» **Assignment**: Return every record verbatim, omitting all pictures.

Front-end code edit data
================================

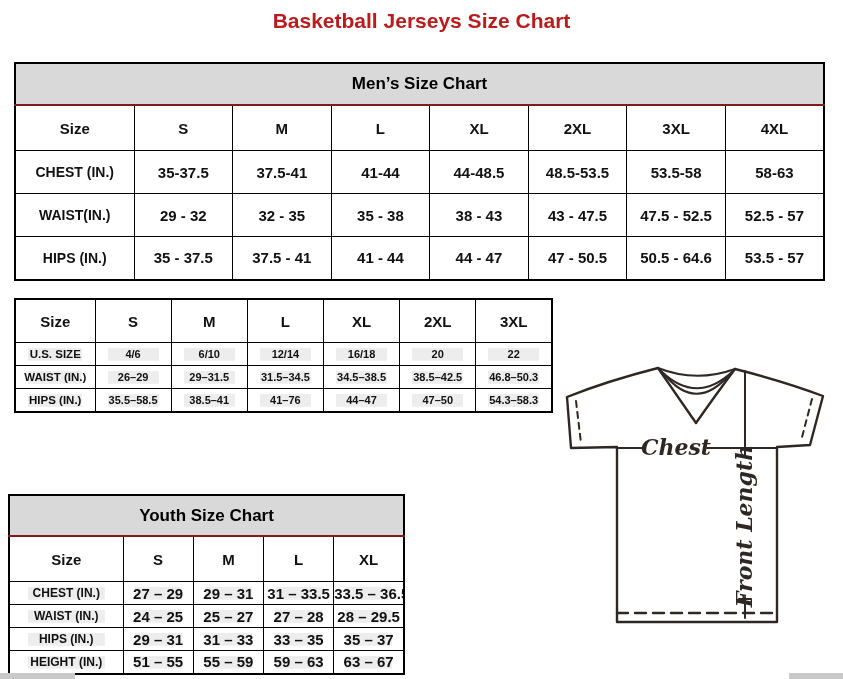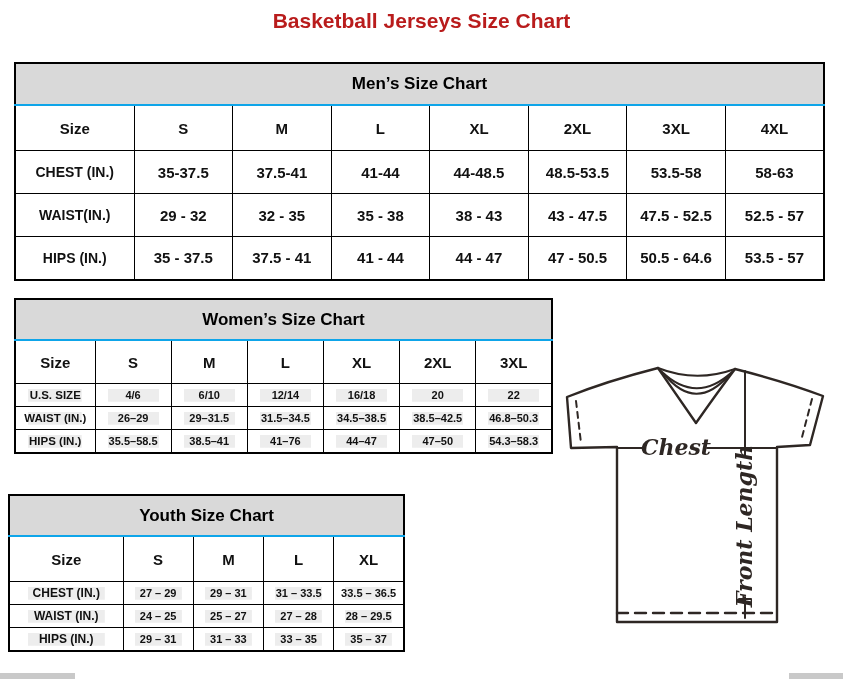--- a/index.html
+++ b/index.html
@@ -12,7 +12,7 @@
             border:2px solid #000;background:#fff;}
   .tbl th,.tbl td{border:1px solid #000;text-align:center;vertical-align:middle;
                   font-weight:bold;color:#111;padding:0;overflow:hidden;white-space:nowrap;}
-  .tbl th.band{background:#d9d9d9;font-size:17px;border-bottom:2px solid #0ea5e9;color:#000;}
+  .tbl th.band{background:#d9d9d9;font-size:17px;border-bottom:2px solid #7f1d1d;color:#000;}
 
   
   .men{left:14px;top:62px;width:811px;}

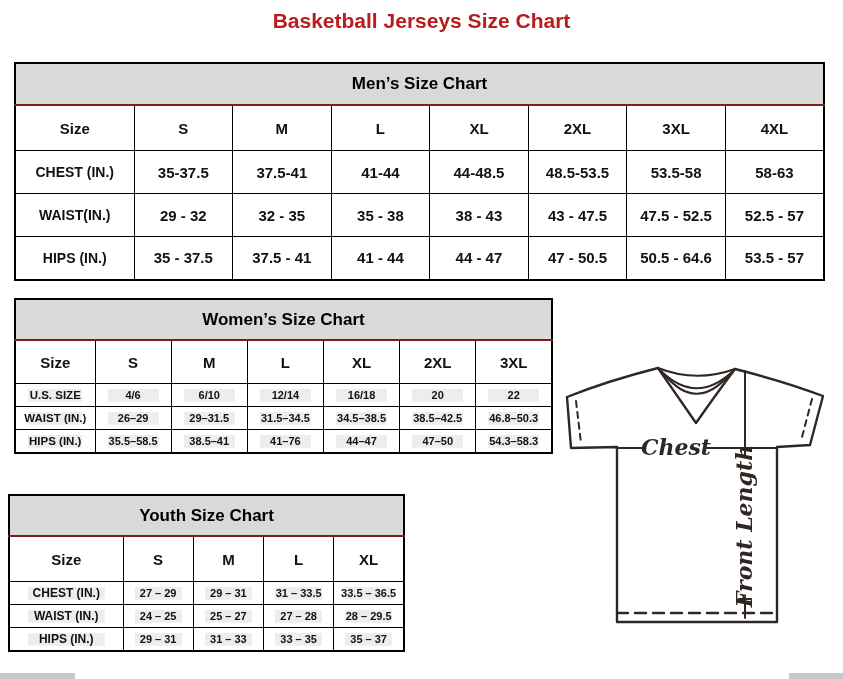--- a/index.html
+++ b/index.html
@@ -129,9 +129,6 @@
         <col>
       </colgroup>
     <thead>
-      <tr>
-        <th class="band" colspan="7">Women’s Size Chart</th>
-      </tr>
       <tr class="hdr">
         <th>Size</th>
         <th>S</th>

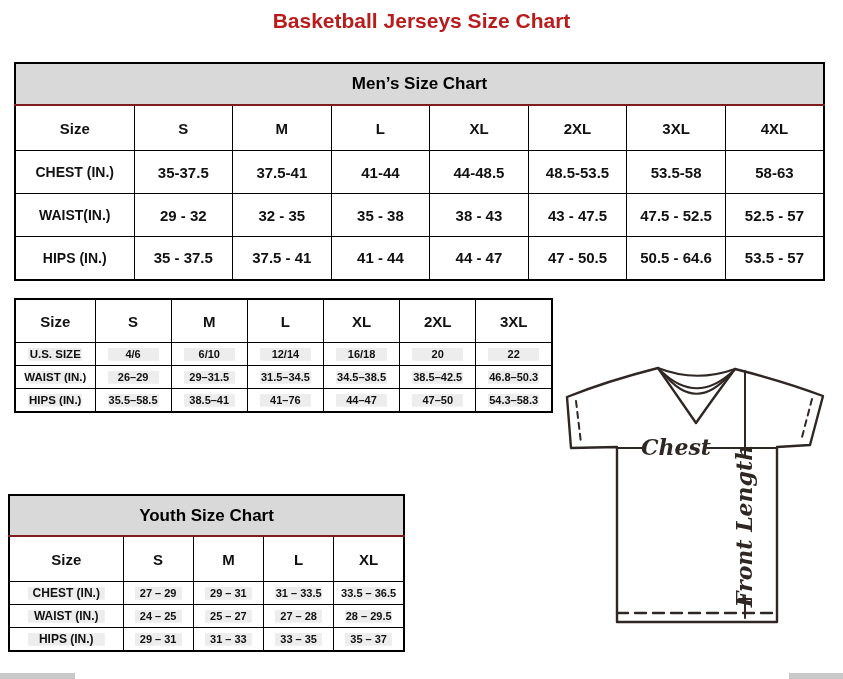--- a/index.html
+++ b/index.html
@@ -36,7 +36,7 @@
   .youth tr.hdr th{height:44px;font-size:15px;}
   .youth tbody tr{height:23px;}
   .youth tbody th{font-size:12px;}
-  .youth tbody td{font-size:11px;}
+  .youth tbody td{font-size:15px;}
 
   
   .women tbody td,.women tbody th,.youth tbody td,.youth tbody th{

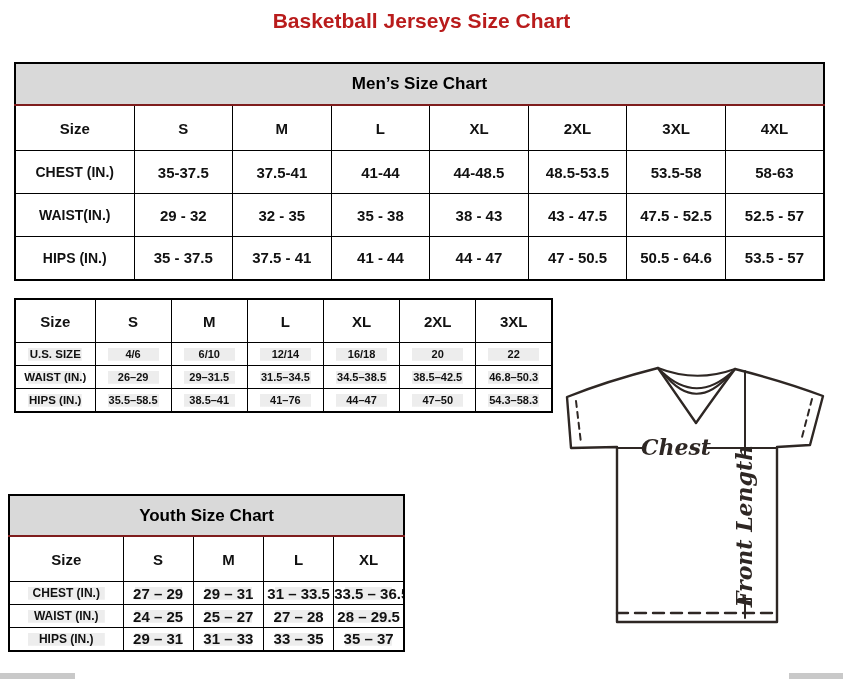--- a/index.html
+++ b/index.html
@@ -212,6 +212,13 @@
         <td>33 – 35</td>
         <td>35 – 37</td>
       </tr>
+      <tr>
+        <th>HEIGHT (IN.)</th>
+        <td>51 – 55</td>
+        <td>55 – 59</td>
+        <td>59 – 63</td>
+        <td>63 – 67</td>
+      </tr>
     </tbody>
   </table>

================================

» **Your solution**:
--- a/index.html
+++ b/index.html
@@ -12,7 +12,7 @@
             border:2px solid #000;background:#fff;}
   .tbl th,.tbl td{border:1px solid #000;text-align:center;vertical-align:middle;
                   font-weight:bold;color:#111;padding:0;overflow:hidden;white-space:nowrap;}
-  .tbl th.band{background:#d9d9d9;font-size:17px;border-bottom:2px solid #0ea5e9;color:#000;}
+  .tbl th.band{background:#d9d9d9;font-size:17px;border-bottom:2px solid #7f1d1d;color:#000;}
 
   
   .men{left:14px;top:62px;width:811px;}

--- a/index.html
+++ b/index.html
@@ -129,9 +129,6 @@
         <col>
       </colgroup>
     <thead>
-      <tr>
-        <th class="band" colspan="7">Women’s Size Chart</th>
-      </tr>
       <tr class="hdr">
         <th>Size</th>
         <th>S</th>

--- a/index.html
+++ b/index.html
@@ -36,7 +36,7 @@
   .youth tr.hdr th{height:44px;font-size:15px;}
   .youth tbody tr{height:23px;}
   .youth tbody th{font-size:12px;}
-  .youth tbody td{font-size:11px;}
+  .youth tbody td{font-size:15px;}
 
   
   .women tbody td,.women tbody th,.youth tbody td,.youth tbody th{

--- a/index.html
+++ b/index.html
@@ -212,6 +212,13 @@
         <td>33 – 35</td>
         <td>35 – 37</td>
       </tr>
+      <tr>
+        <th>HEIGHT (IN.)</th>
+        <td>51 – 55</td>
+        <td>55 – 59</td>
+        <td>59 – 63</td>
+        <td>63 – 67</td>
+      </tr>
     </tbody>
   </table>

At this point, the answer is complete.